Sorafenib-induced cardiovascular toxicity: A cause for concern

Abstract

Sorafenib, a multi-target tyrosine kinase inhibitor, is primarily used to manage hepatocellular carcinoma, advanced renal cell carcinoma, and differentiated thyroid cancer. Although this drug extends patient survival and slows tumor progression, its cardiovascular toxicity substantially impacts of quality of life. Effective the prevention and treatment of the resulting complications are needed. The mechanisms underlying of sorafenib-induced cardiovascular toxicity are complex, and remain incompletely understood despite extensive research. In this review, we discuss the incidence of sorafenib-induced cardiovascular toxicity, including hypertension, thromboembolism, and heart failure in clinical settings.
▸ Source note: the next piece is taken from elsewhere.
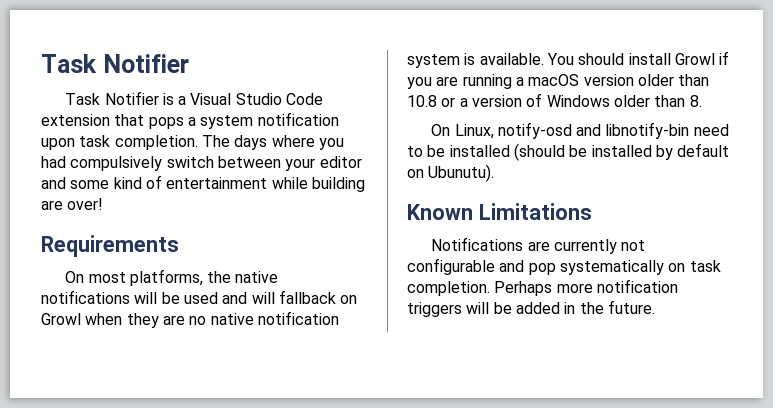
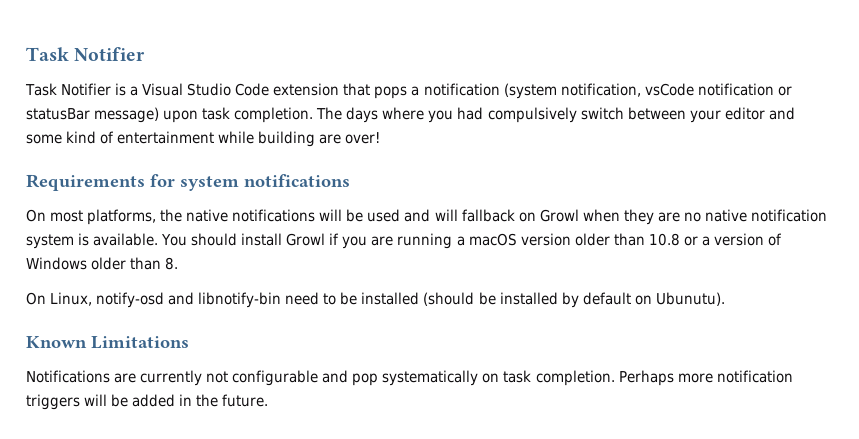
- Task Notifier is a Visual Studio Code extension that pops a system notification upon task completion.
+ Task Notifier is a Visual Studio Code extension that pops a notification (system notification, vsCode notification or statusBar message) upon task completion.
- Requirements
+ Requirements for system notifications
We also summarize current research on the underlying mechanisms, such as ferroptosis, necroptosis, autophagy, mitochondrial damage, and endoplasmic reticulum stress. Additionally, we explore studies regarding the protective effects of various drugs against sorafenib-induced cardiovascular toxicity. This in-depth synthesis of data regarding the clinical manifestations and mechanisms of sorafenib-induced cardiotoxicity provides a valuable scientific foundation for developing therapeutic drugs to combat these adverse effects.